At the special meeting, 1,761,474,343 shares, or about 70.3% of the 2,506,768,389 outstanding shares of Series A common stock as of March 20, 2026, were represented, satisfying quorum. Stockholders strongly backed the merger agreement but did not approve, on an advisory basis, the merger-related compensation for WBD’s named executive officers.
Positive
- Stockholders overwhelmingly approved adoption of the Agreement and Plan of Merger with Paramount Skydance Corporation, removing a major shareholder condition to WBD becoming a wholly owned subsidiary of PSKY.
Negative
- Stockholders did not approve, on an advisory basis, the merger-related compensation for WBD’s named executive officers, indicating significant shareholder dissatisfaction with the proposed executive payouts tied to the merger.
Insights
Shareholders approved WBD’s PSKY merger but rejected merger-related executive pay.
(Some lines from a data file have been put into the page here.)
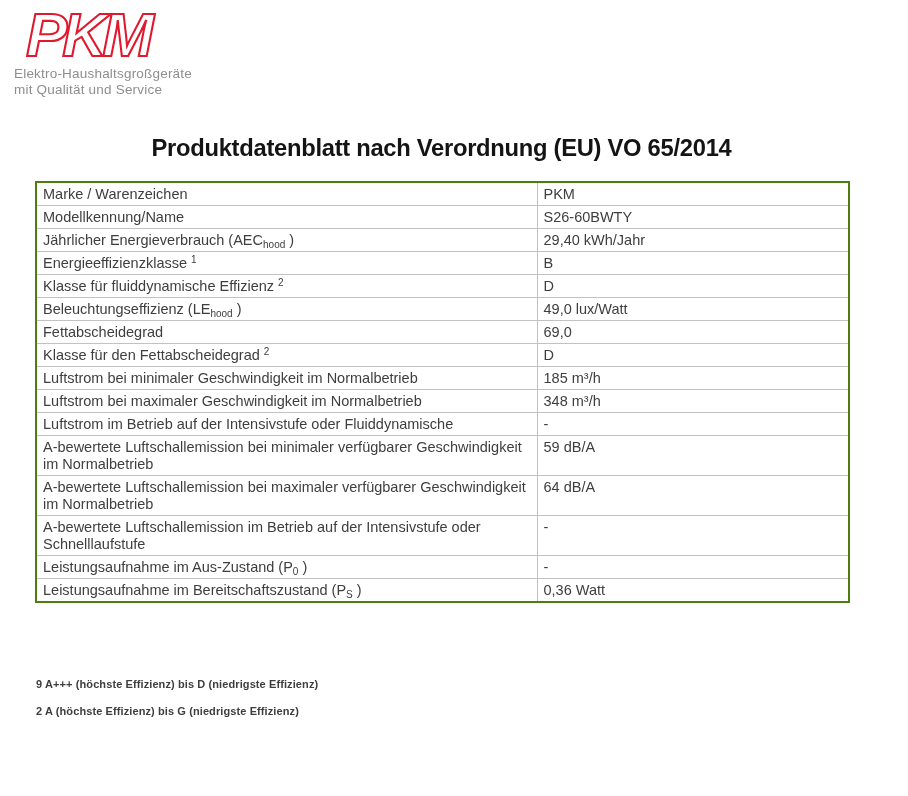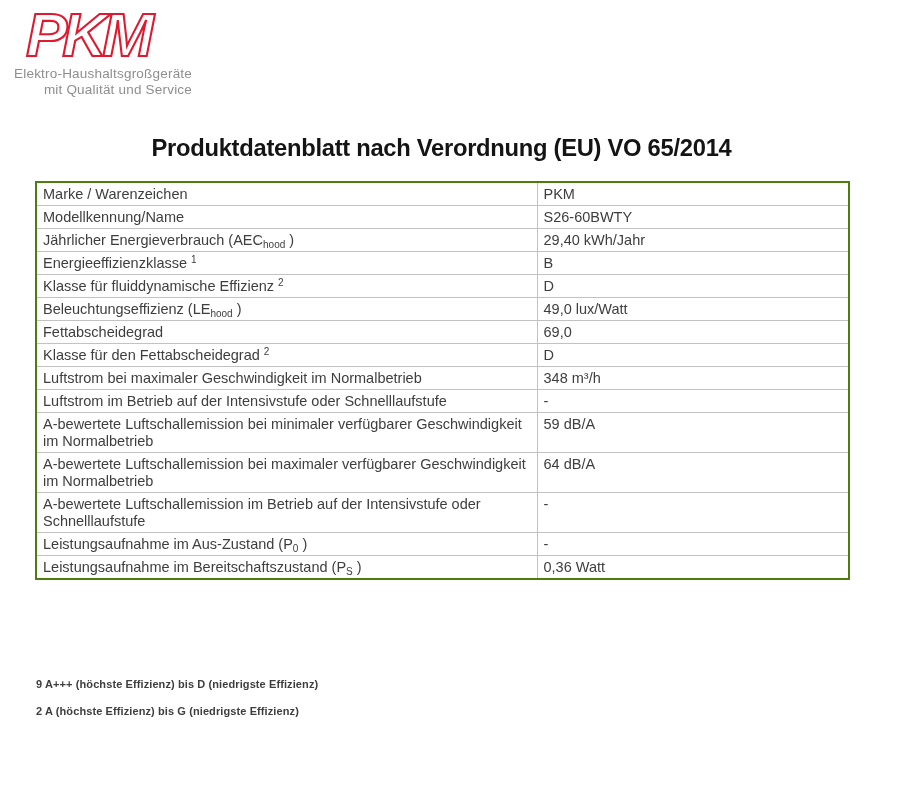--- a/index.html
+++ b/index.html
@@ -16,7 +16,7 @@
   .logo-wrap { position: absolute; left: 14px; top: 4px; width: 190px; }
   .logo-svg { display: block; margin-left: 8px; }
   .logo-taglines {
-    width: 178px; text-align: right;
+    width: 178px; text-align: left;
     font-size: 13.5px; line-height: 16px;
     color: #8e8e8e; letter-spacing: 0.2px;
   }

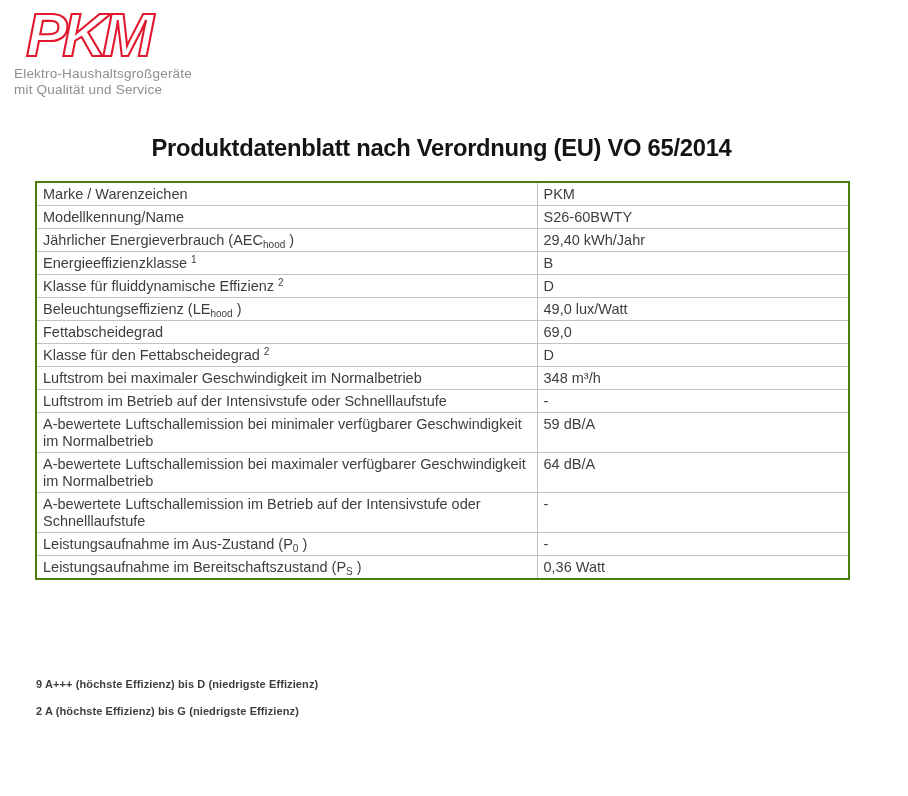--- a/index.html
+++ b/index.html
@@ -118,6 +118,10 @@
       <td><span>D</span></td>
     </tr>
     <tr>
+      <td><span>Luftstrom bei minimaler Geschwindigkeit im Normalbetrieb</span><sub></sub><sup></sup><span></span></td>
+      <td><span>185 m³/h</span></td>
+    </tr>
+    <tr>
       <td><span>Luftstrom bei maximaler Geschwindigkeit im Normalbetrieb</span><sub></sub><sup></sup><span></span></td>
       <td><span>348 m³/h</span></td>
     </tr>

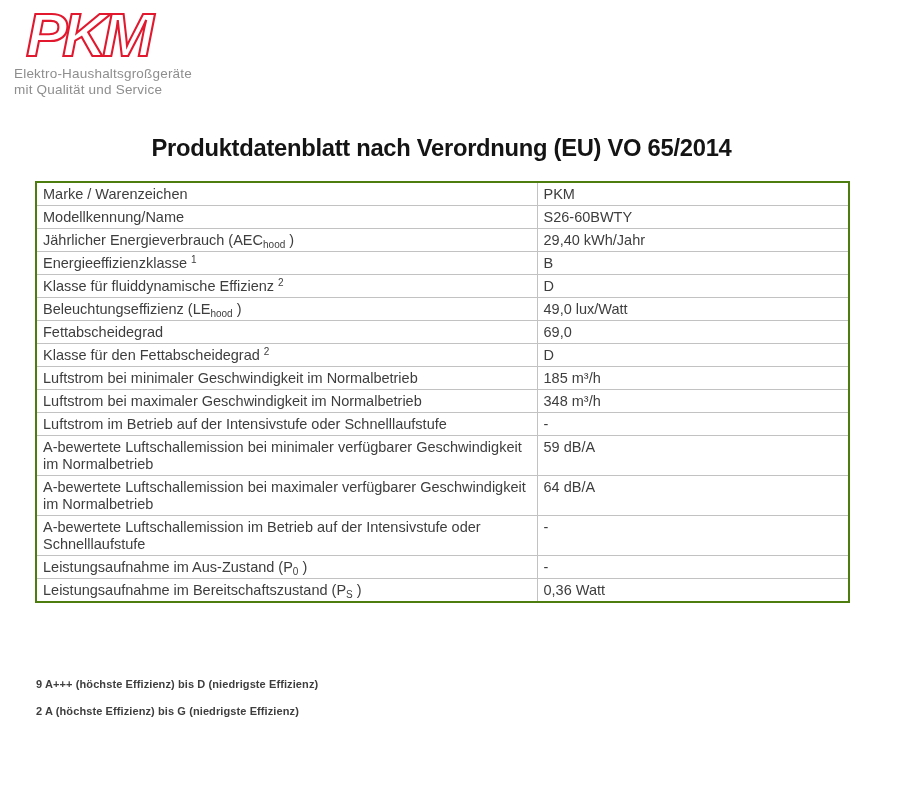--- a/index.html
+++ b/index.html
@@ -126,7 +126,7 @@
       <td><span>348 m³/h</span></td>
     </tr>
     <tr>
-      <td><span>Luftstrom im Betrieb auf der Intensivstufe oder Schnelllaufstufe</span><sub></sub><sup></sup><span></span></td>
+      <td><span>Luftstrom im Betrieb auf der Intensivstufe oder Fluiddynamische</span><sub></sub><sup></sup><span></span></td>
       <td><span>-</span></td>
     </tr>
     <tr class="tall">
Warner Bros. Discovery stockholders voted to adopt the merger agreement with Paramount Skydance Corporation, clearing a key shareholder hurdle for the transaction under which WBD will become a wholly owned subsidiary of PSKY. This indicates broad investor support for combining the businesses.
Quorum was comfortably met, with 1,761,474,343 shares, about 70.3% of the 2,506,768,389 outstanding shares as of March 20, 2026, represented. The merger proposal passed with 1,742,843,087 votes for, versus 16,260,135 against and 2,371,121 abstentions.
In contrast, the advisory vote on merger-related compensation for named executive officers failed, with 1,444,387,748 votes against and 307,742,302 for. This signals notable shareholder concern about the proposed payouts, even though the vote is non-binding and does not itself block the merger.